Screening Workingman’s Death and Haiku last evening was a fitting tribute to a filmmaker who died on April 22nd of malaria in Monrovia, Liberia while working on his next film. Haiku (pictured right), which had not screened in the United States until it showed at the Flaherty, can be viewed as a companion piece to Workingman’s Death. The experimental film, partially set on an industrial reactor, juxtaposes sounds of heavy industry with domestic scenes. It peeps into the home life of a worker and his wife; as the gears of the industry turn, she continues to ask him for “money for shopping.” Per Lim, after admiring the film at Flaherty, Glawogger gifted film scholar Scott MacDonald the print, which he loaned to the Film Society for last night’s show.
I have an intense admiration for Glawogger’s work. His films provide no easy answers and walk a fine line between several of Bill Nichols’ modes of documentary filmmaking. Bleak, but poetic, his work aestheticizes conditions like a Bangladeshi brothel district called The City of Joy. Encounters are often restaged, something I had asked the filmmaker about at Flaherty. Blurring the lines between narrative and verite, he employs real people to perform the kinds of jobs they’d perform in every day life. The technique is rarely distracting, but I cite a specific cut within the Mexico chapter of Whore’s Glory as the only time I ever questioned Glawogger’s approach.
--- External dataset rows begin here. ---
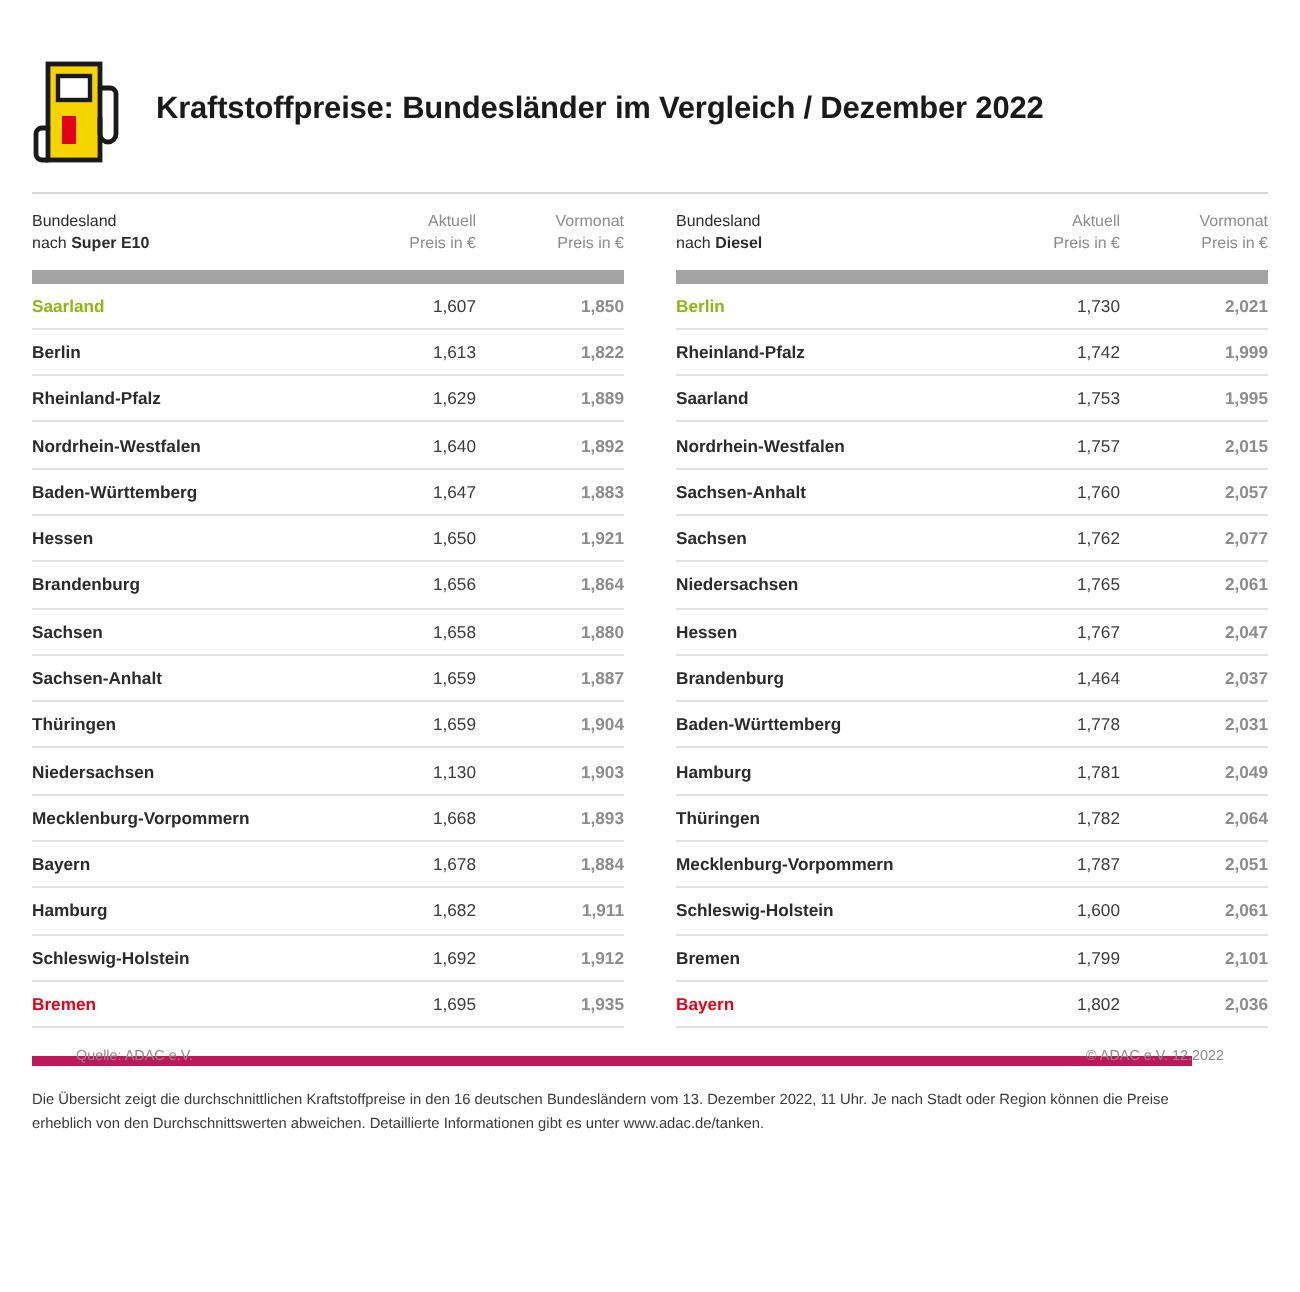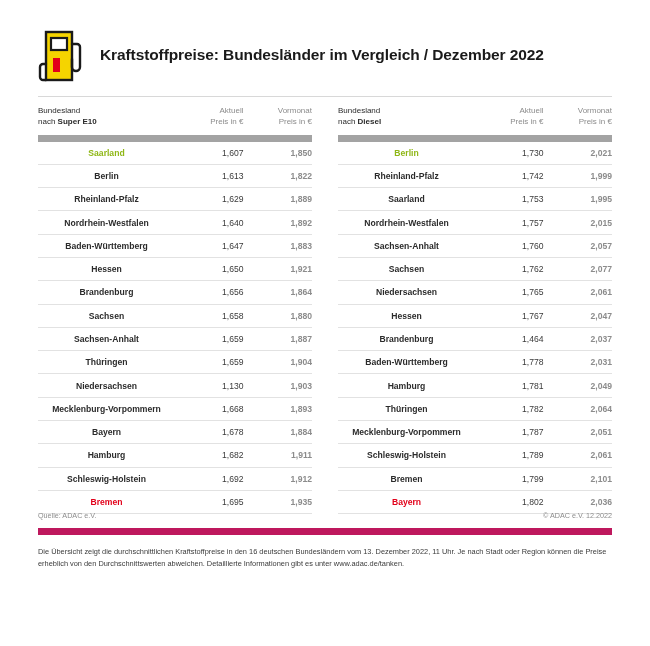--- a/index.html
+++ b/index.html
@@ -12,21 +12,21 @@
     background: #ffffff;
     font-family: "Liberation Sans", sans-serif;
     color: #2b2b2b;
     overflow: hidden;
   }
   .page {
     position: relative;
     width: 650px;
     height: 560px;
     box-sizing: border-box;
-    padding: 0 38px;
+    padding: 0 16px;
   }
 
   
   .header {
     display: flex;
     align-items: center;
     padding-top: 28px;
     padding-bottom: 14px;
     gap: 16px;
   }
@@ -87,51 +87,51 @@
     font-size: 8.6px;
     padding: 6.15px 0;
     border-bottom: 1px solid #e2e2e2;
     text-align: right;
     color: #3a3a3a;
     white-space: nowrap;
     overflow: hidden;
     text-overflow: ellipsis;
   }
   tbody td.name {
-    text-align: center;
+    text-align: left;
     font-weight: bold;
     color: #2b2b2b;
   }
   tbody td.prev {
     color: #8c8c8c;
     font-weight: bold;
   }
   tbody tr.min td.name { color: #8fb716; }
   tbody tr.max td.name { color: #e2001a; }
 
   col.c-name { width: 50%; }
   col.c-cur  { width: 25%; }
   col.c-prev { width: 25%; }
 
   
   .footnote {
     margin-top: 14px;
     padding-top: 11px;
-    border-top: 7px solid #be185d;
+    border-top: 5px solid #be185d;
     font-size: 7.4px;
     line-height: 1.65;
     color: #3a3a3a;
     max-width: 580px;
   }
 
   .footer {
     position: absolute;
     left: 38px;
     right: 38px;
-    bottom: 40px;
+    bottom: 28px;
     display: flex;
     justify-content: space-between;
     font-size: 7.2px;
     color: #8c8c8c;
   }
 </style>
 </head>
 <body>
 
 <div class="page">
@@ -346,21 +346,21 @@
             <td>1,782</td>
             <td class="prev">2,064</td>
           </tr>
           <tr>
             <td class="name">Mecklenburg-Vorpommern</td>
             <td>1,787</td>
             <td class="prev">2,051</td>
           </tr>
           <tr>
             <td class="name">Schleswig-Holstein</td>
-            <td>1,789</td>
+            <td>1,600</td>
             <td class="prev">2,061</td>
           </tr>
           <tr>
             <td class="name">Bremen</td>
             <td>1,799</td>
             <td class="prev">2,101</td>
           </tr>
           <tr class="max">
             <td class="name">Bayern</td>
             <td>1,802</td>

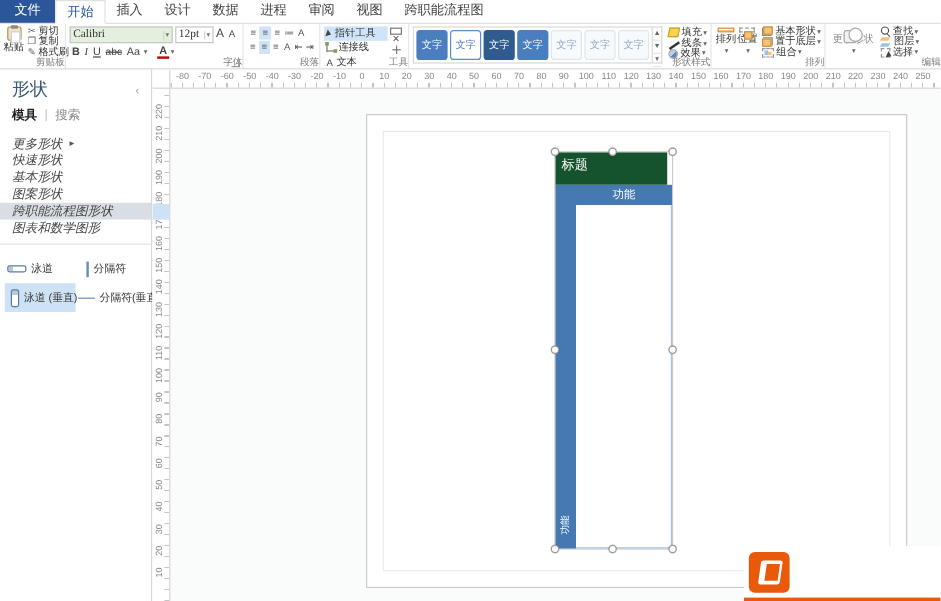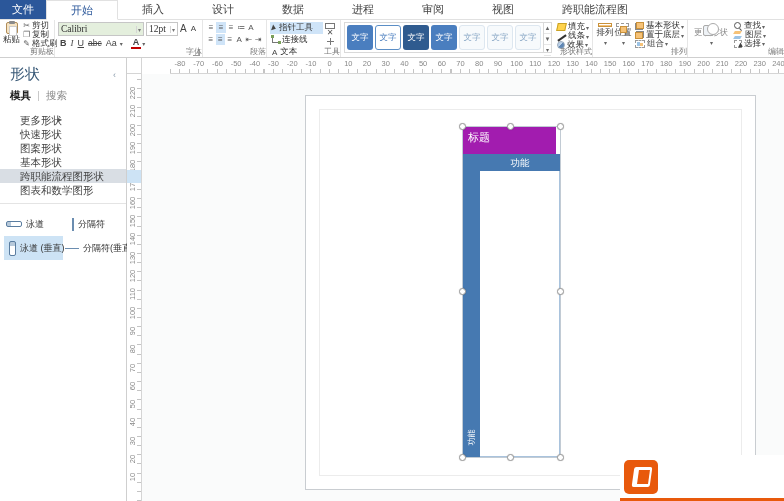--- a/index.html
+++ b/index.html
@@ -1,20 +1,20 @@
 <!DOCTYPE html>
 <html><head>
 <meta charset="utf-8">
 <style>
   *{box-sizing:border-box;margin:0;padding:0;}
   html,body{width:784px;height:501px;overflow:hidden;background:#fff;
     font-family:"Liberation Sans","DejaVu Sans",sans-serif;}
   
   .tabs-row{height:20px;display:flex;align-items:stretch;background:#fff;border-bottom:1px solid #e1e1e1;font-size:11px;color:#444;}
-  .rtab{padding:0 24px;line-height:19px;cursor:default;white-space:nowrap;}
+  .rtab{padding:0 9px;line-height:19px;cursor:default;white-space:nowrap;}
   .rtab.file{background:#2b579a;color:#fff;padding:0 12px;}
   .rtab.active{color:#2b579a;background:#fff;border:1px solid #e1e1e1;border-bottom:1px solid #fff;margin-bottom:-1px;}
   
   .ribbon{height:38px;display:flex;background:#fff;border-bottom:1px solid #cfcfcf;}
   .rgroup{position:relative;border-right:1px solid #e6e6e6;padding:2px 3px 11px;flex-shrink:0;}
   .glabel{position:absolute;bottom:0;left:0;right:0;text-align:right;font-size:8px;color:#7c7c7c;}
   .launcher{position:absolute;right:2px;bottom:1px;width:7px;height:7px;border-right:1px solid #9a9a9a;border-bottom:1px solid #9a9a9a;}
   .row{display:flex;align-items:center;}
   .btn-lbl{font-size:8.5px;color:#333;white-space:nowrap;}
   .caret{font-size:6px;color:#666;margin-left:1px;}
@@ -104,50 +104,50 @@
   .i-select::after{content:"";position:absolute;right:-2px;bottom:-2px;width:0;height:0;border-left:4px solid #444;border-top:3px solid transparent;border-bottom:3px solid transparent;transform:rotate(25deg);}
   
   .main{display:flex;height:443px;}
   .sidebar{width:127px;border-right:1px solid #cfcfcf;background:#fff;position:relative;}
   .sb-title{font-size:15px;color:#3a5a78;padding:7px 10px 3px;display:flex;align-items:center;}
   .sb-collapse{margin-left:auto;font-size:9px;color:#8899aa;}
   .sb-tabs{display:flex;font-size:10.5px;padding:2px 10px 4px;align-items:center;}
   .sb-tab{color:#888;}
   .sb-tab.active{color:#222;font-weight:bold;}
   .sb-tabsep{width:1px;height:10px;background:#c9c9c9;margin:0 7px;}
-  .shape-item{font-size:10.5px;color:#444;height:14px;line-height:14px;padding-left:20px;position:relative;white-space:nowrap;}
+  .shape-item{font-size:10.5px;color:#444;height:14px;line-height:14px;padding-left:10px;position:relative;white-space:nowrap;font-style:italic;}
   .shape-item.active{background:#d9dee4;}
   .shape-item.more::after{content:"▸";position:absolute;left:58px;font-size:8px;color:#555;}
   .sb-sep{height:1px;background:#e4e4e4;margin:6px 0 8px;}
   .stencil-grid{display:flex;flex-wrap:wrap;padding-left:4px;}
   .stencil-cell{width:59px;height:24px;display:flex;align-items:center;font-size:9px;color:#333;padding:0 2px;white-space:nowrap;}
   .stencil-cell.selected{background:#cde3f5;}
   .sicon{flex-shrink:0;margin-right:4px;display:inline-block;}
   .sicon.i-swimlane-h{width:16px;height:6px;border:1px solid #5a7da0;border-radius:2px;background:linear-gradient(90deg,#b7c9da 4px,#fff 4px);}
   .sicon.i-separator-v{width:2px;height:13px;background:#6b8db0;margin-left:7px;}
   .sicon.i-swimlane-v{width:7px;height:15px;border:1px solid #5a7da0;border-radius:2px;background:linear-gradient(#b7c9da 4px,#fff 4px);margin-left:3px;}
   .sicon.i-separator-h{width:14px;height:1px;background:#6b8db0;position:relative;}
   
   .canvas{flex:1;position:relative;background:#fff;overflow:hidden;}
   .corner{position:absolute;left:0;top:0;width:15px;height:16px;background:#fff;border-right:1px solid #d5d5d5;border-bottom:1px solid #d5d5d5;z-index:3;}
   .hruler{position:absolute;left:15px;top:0;right:0;height:16px;background:#fff;border-bottom:1px solid #d5d5d5;z-index:2;
     background-image:repeating-linear-gradient(90deg,#c4c4c4 0 1px,transparent 1px 9.35px);
-    background-size:100% 4px;background-position:0 100%;background-repeat:no-repeat;margin-left:28px;}
+    background-size:100% 4px;background-position:0 100%;background-repeat:no-repeat;}
   .hruler span{position:absolute;top:1px;width:20px;text-align:center;font-size:7.5px;color:#888;}
   .vruler{position:absolute;left:0;top:16px;bottom:0;width:15px;background:#fff;border-right:1px solid #d5d5d5;z-index:2;
     background-image:repeating-linear-gradient(0deg,#c4c4c4 0 1px,transparent 1px 9.15px);
     background-size:4px 100%;background-position:100% 0;background-repeat:no-repeat;}
   .vruler span{position:absolute;left:-2px;width:16px;height:10px;text-align:center;font-size:7.5px;color:#888;transform:rotate(-90deg);}
   .vr-hl{position:absolute;left:0;top:96px;width:14px;height:13px;background:#cde3f5;}
   .paste{position:absolute;left:15px;top:16px;right:0;bottom:0;background:#fafbfb;}
   .page{position:absolute;left:163px;top:21px;width:451px;height:395px;background:#fff;border:1px solid #c9cdd1;}
   .pmargin{position:absolute;inset:13px;border:1px solid #ececec;}
   
   .shape{position:absolute;left:321px;top:53px;width:97px;height:330px;box-shadow:0 0 0 1px #c2cbd4;}
-  .sl-title{position:absolute;left:0;top:0;right:4px;height:27px;background:#a21caf;color:#fff;font-size:11px;padding:3px 0 0 5px;}
+  .sl-title{position:absolute;left:0;top:0;right:4px;height:27px;background:#14532d;color:#fff;font-size:11px;padding:3px 0 0 5px;}
   .sl-strip{position:absolute;left:0;top:27px;width:17px;bottom:0;background:#4679b1;}
   .sl-side{position:absolute;left:-3px;bottom:14px;width:22px;text-align:center;color:#fff;font-size:8px;transform:rotate(-90deg);white-space:nowrap;}
   .sl-band{position:absolute;left:17px;top:27px;right:0;height:17px;background:#4679b1;color:#fff;font-size:9.5px;text-align:center;line-height:17px;}
   .sl-body{position:absolute;left:17px;top:44px;right:0;bottom:0;background:#fff;border-right:1px solid #a9c3dd;border-bottom:1px solid #a9c3dd;}
   .hdl{position:absolute;width:7px;height:7px;border-radius:50%;background:#fff;border:1px solid #9b9b9b;box-shadow:0 0 1px rgba(0,0,0,.25);z-index:4;}
   .h-tl{left:-4px;top:-4px;} .h-tm{left:44px;top:-4px;} .h-tr{right:-4px;top:-4px;}
   .h-ml{left:-4px;top:161px;} .h-mr{right:-4px;top:161px;}
   .h-bl{left:-4px;bottom:-4px;} .h-bm{left:44px;bottom:-4px;} .h-br{right:-4px;bottom:-4px;}
   
   .wm{position:absolute;right:0;bottom:0;width:164px;height:46px;background:#fff;z-index:5;border-bottom:3px solid #e8590c;display:flex;align-items:center;padding:2px 4px;}
@@ -371,22 +371,22 @@
     </div>
     <div class="sb-tabs">
       <span class="sb-tab active">模具</span>
       <span class="sb-tabsep"></span>
       <span class="sb-tab">搜索</span>
     </div>
     <div style="margin-top:6px;">
 
     <div class="shape-item more">更多形状</div>
         <div class="shape-item">快速形状</div>
+        <div class="shape-item">基本形状</div>
         <div class="shape-item">图案形状</div>
-        <div class="shape-item">基本形状</div>
         <div class="shape-item active">跨职能流程图形状</div>
         <div class="shape-item">图表和数学图形</div>
       </div>
     <div class="sb-sep"></div>
     <div class="stencil-grid">
 
     <div class="stencil-cell">
           <span class="sicon i-swimlane-h"></span>
           <span>泳道</span>
         </div>

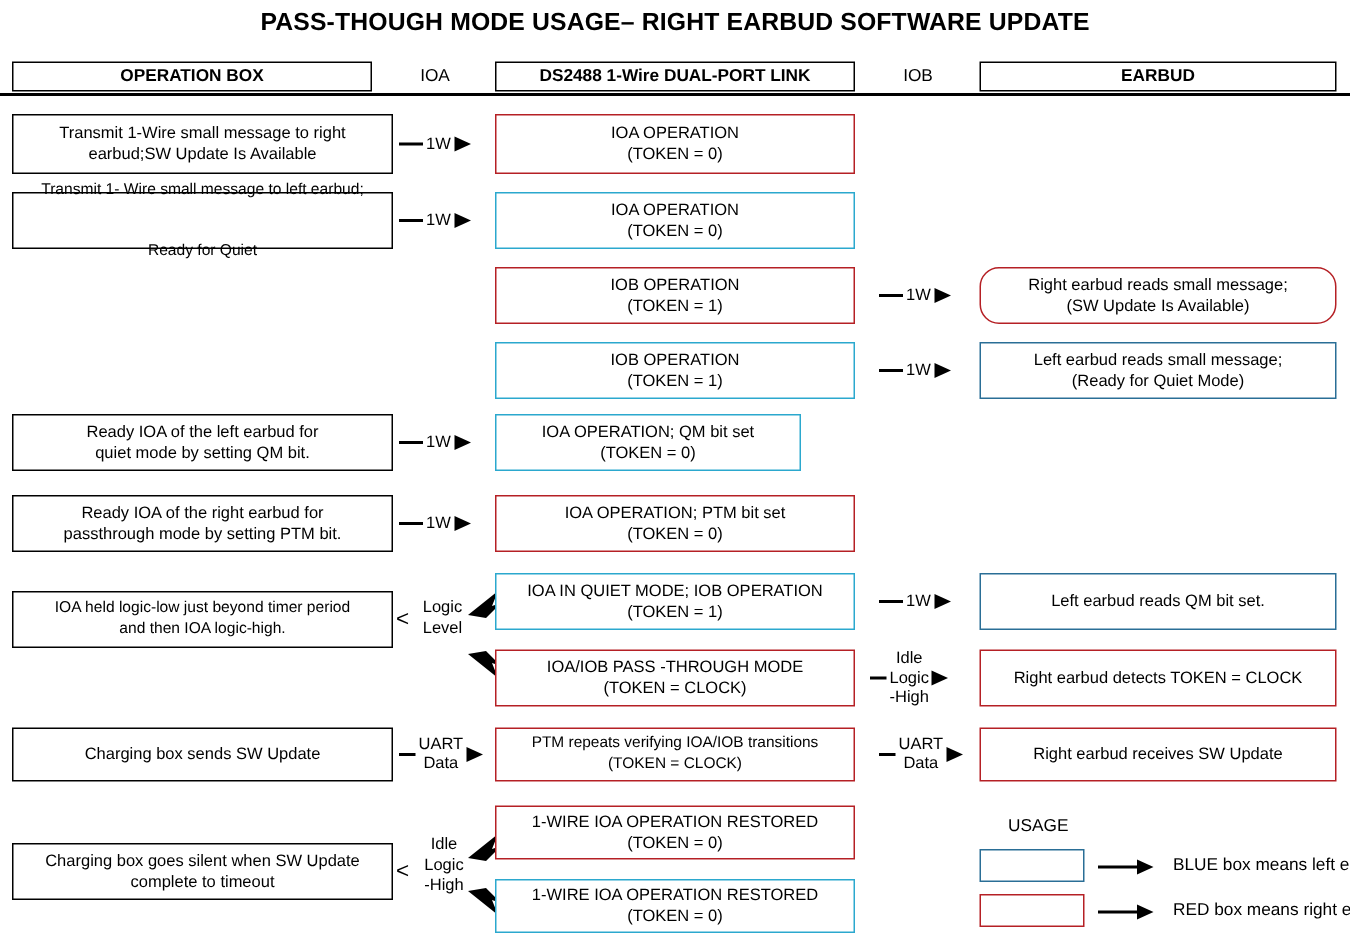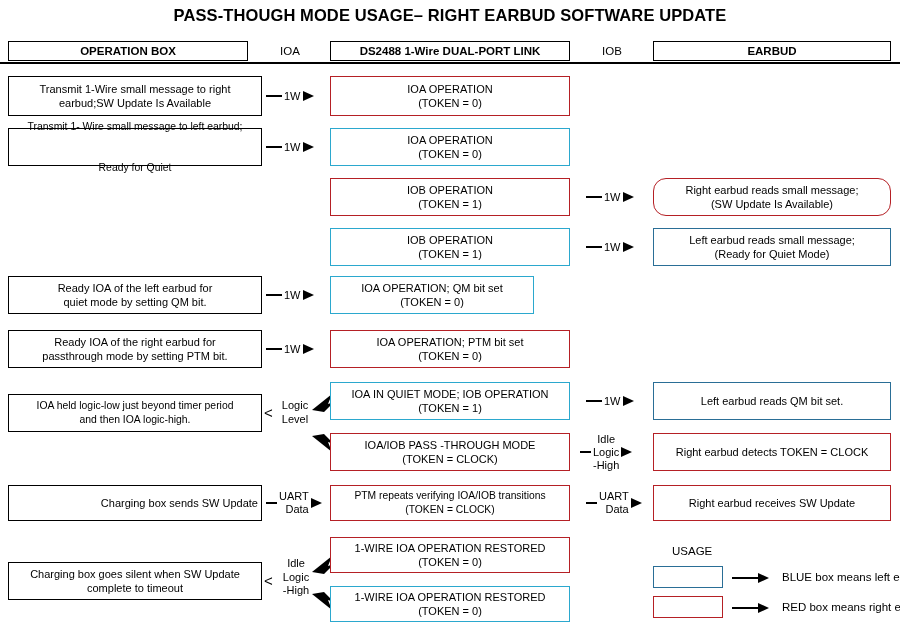--- a/index.html
+++ b/index.html
@@ -37,21 +37,21 @@
   .box.black{border:1.5px solid #000;}
   .box.red{border:1.5px solid #B52025;}
   .box.cyan{border:1.5px solid #2BA8CE;}
   .box.steel{border:1.5px solid #2A6E96;}
   .box .ln{display:block;white-space:nowrap;}
 
   
   .conn{position:absolute;display:flex;align-items:center;height:16px;}
   .conn .dash{height:1.6px;background:#000;}
   .conn .ctext{
-    font-size:11px;line-height:12px;text-align:right;white-space:nowrap;
+    font-size:11px;line-height:12px;text-align:center;white-space:nowrap;
     padding:0 2px;
   }
   .conn .ctext.multi{line-height:13px;}
   .arrowhead{
     width:0;height:0;border-top:5.5px solid transparent;border-bottom:5.5px solid transparent;
     border-left:11px solid #000;
   }
 
   
   .branch-lt{
@@ -219,21 +219,21 @@
       <span style="display:block;">Idle</span>
       <span style="display:block;">Logic</span>
       <span style="display:block;">-High</span>
     </div>
     <div class="arrowhead"></div>
   </div>
   <div class="box red" style="left:653px;top:433px;width:238px;height:38px;">
     <span class="ln">Right earbud detects TOKEN = CLOCK</span>
   </div>
 
-  <div class="box black" style="left:8px;top:485px;width:254px;height:36px;align-items:flex-end;">
+  <div class="box black" style="left:8px;top:485px;width:254px;height:36px;">
     <span class="ln">Charging box sends SW Update</span>
   </div>
   <div class="conn" style="left:266px;top:490px;height:26px;">
     <div class="dash" style="width:11px;"></div>
     <div class="ctext multi">
       <span style="display:block;">UART</span>
       <span style="display:block;">Data</span>
     </div>
     <div class="arrowhead"></div>
   </div>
At Flaherty, I had a brief conversation in passing with the filmmaker. Shaking his hand, I told him I was very glad to have discovered his work and asked him specifically about his portrait of New York City in Megacities. Growing up in Northern New Jersey, I had thought it was an accurate portrait of the pre-Disneyification of Times Square and it accurately reflected my impression of the Dinkins administration.
Glawogger corrected me, stating he shot the film in the early days of Rudy Giuliani’s administration, right before the city and Time Square had been cleaned up. He then offered up a strange pre-production encounter, coming across a drug addict on a 42nd Street corner weeping for what was to come, the destruction of “his” New York. While certain sections of New York have become friendlier and cleaner, it, like the other areas where Glawogger’s camera ventured, contains the ironies of extreme urbanization and globalization.
His films are essential and stunning, and it’s a filmmaker whom, if it was not for Lim and the Flaherty Seminar, I might have not discovered. I sincerely hope last night’s screening of Workingman’s Death will be the first in many retrospectives of his work (Lim had organized a four-city US tour of his work in 2012, in conjunction with the theatrical release of Whore’s Glory). From the the proud Pashtun men who recycle ten-story cruise ships in Pakistan (in Workingman’s Death) to small homes of prostitutes working in an infamous Mexican district called The Zone in Whore’s Glory, his behind-the-scenes documenting of brutal work, yet not without a tinge of joy, will be greatly missed.